Assume we have a function $f(x)=x^2+1$ and I iterate the function so that $f^n(x)=(f^{n-1})^2 +1$. I was able to generalize that the number of terms $n$ after some number $k$ iterations is $n=\frac{2^k+2}{2}$
I need to prove this somehow, and I think mathematical induction is the way to go. I found the base case and the $P_k$ case. However, I am not sure how to approach $P_{k+1}$ and find an expression that would clearly show that this property is true.

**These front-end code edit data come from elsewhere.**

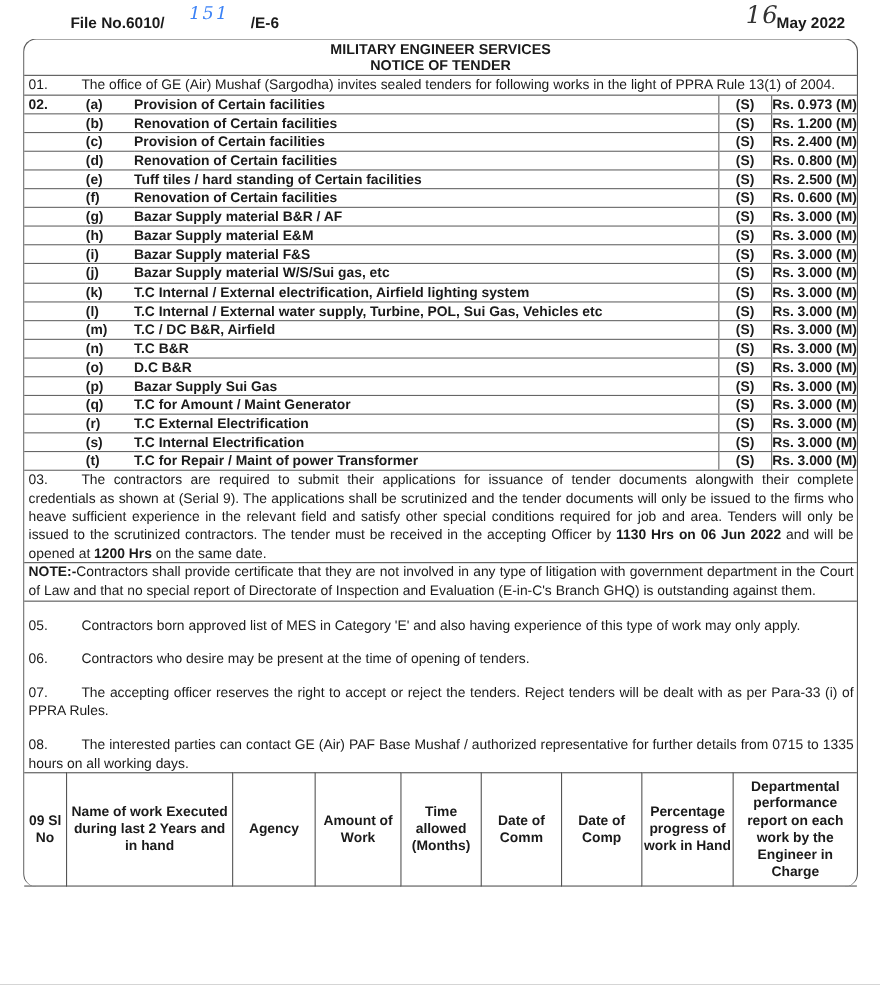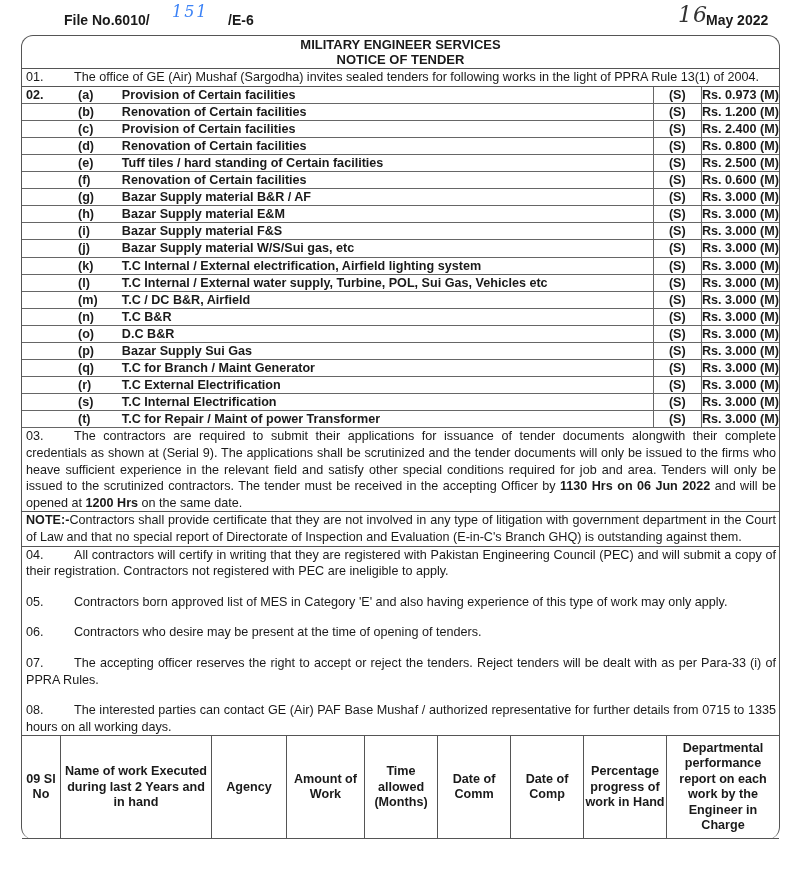--- a/index.html
+++ b/index.html
@@ -179,21 +179,21 @@
         <tr>
           <td class="c-num"></td>
           <td class="c-letter">(p)</td>
           <td class="c-desc"> Bazar Supply Sui Gas</td>
           <td class="c-s">(S)</td>
           <td class="c-amt">Rs. 3.000 (M)</td>
         </tr>
         <tr>
           <td class="c-num"></td>
           <td class="c-letter">(q)</td>
-          <td class="c-desc"> T.C for Branch / Maint Generator</td>
+          <td class="c-desc"> T.C for Amount / Maint Generator</td>
           <td class="c-s">(S)</td>
           <td class="c-amt">Rs. 3.000 (M)</td>
         </tr>
         <tr>
           <td class="c-num"></td>
           <td class="c-letter">(r)</td>
           <td class="c-desc"> T.C External Electrification</td>
           <td class="c-s">(S)</td>
           <td class="c-amt">Rs. 3.000 (M)</td>
         </tr>
@@ -215,23 +215,20 @@
   </table>
 
   <div class="para sep">
     <span class="num">03.</span><span>The contractors are required to submit their applications for issuance of tender documents alongwith their complete credentials as shown at (Serial 9). The applications shall be scrutinized and the tender documents will only be issued to the firms who heave sufficient experience in the relevant field and satisfy other special conditions required for job and area. Tenders will only be issued to the scrutinized contractors. The tender must be received in the accepting Officer by </span><b>1130 Hrs on 06 Jun 2022</b><span> and will be opened at </span><b>1200 Hrs</b><span> on the same date.</span>
   </div>
 
   <div class="para sep">
     <b>NOTE:-</b><span>Contractors shall provide certificate that they are not involved in any type  of litigation with government department in the Court of Law and that no special report of Directorate of Inspection and Evaluation (E-in-C's Branch GHQ) is outstanding against them.</span>
   </div>
 
-  <div class="para">
-    <span class="num">04.</span><span>All contractors will certify in writing that they are registered with Pakistan Engineering Council (PEC) and will submit a copy of their registration. Contractors not registered with PEC are ineligible to apply.</span>
-  </div>
   <div class="gap"></div>
   <div class="para">
     <span class="num">05.</span><span>Contractors born approved list of MES in Category 'E' and also having experience of this type of work may only apply.</span>
   </div>
   <div class="gap"></div>
   <div class="para">
     <span class="num">06.</span><span>Contractors who desire may be present at the time of opening of tenders.</span>
   </div>
   <div class="gap"></div>
   <div class="para">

For each $n\in\mathbb N$, $f^n(x)$ is a polynomial of the form$$a_0+a_1x^2+a_2x^4+\cdots+a_{2^{n-1}}x^{2^n},$$with each $a_k$ greater than $0$. This is clearly true if $n=1$. If this is true for a certain $n$, then$$f^{n+1}(x)=(a_0+a_1x^2+a_2x^4+\cdots+a_{2^{n-1}}x^{2^n})^2+1,$$which is of the form$$b_0+b_1x^2+a_2x^4+\cdots+b_{2^n}x^{2^{n+1}},$$with each $b_k$ greater than $0$.
In particular, $f^n(x)$ has $2^{n-1}+1$ terms.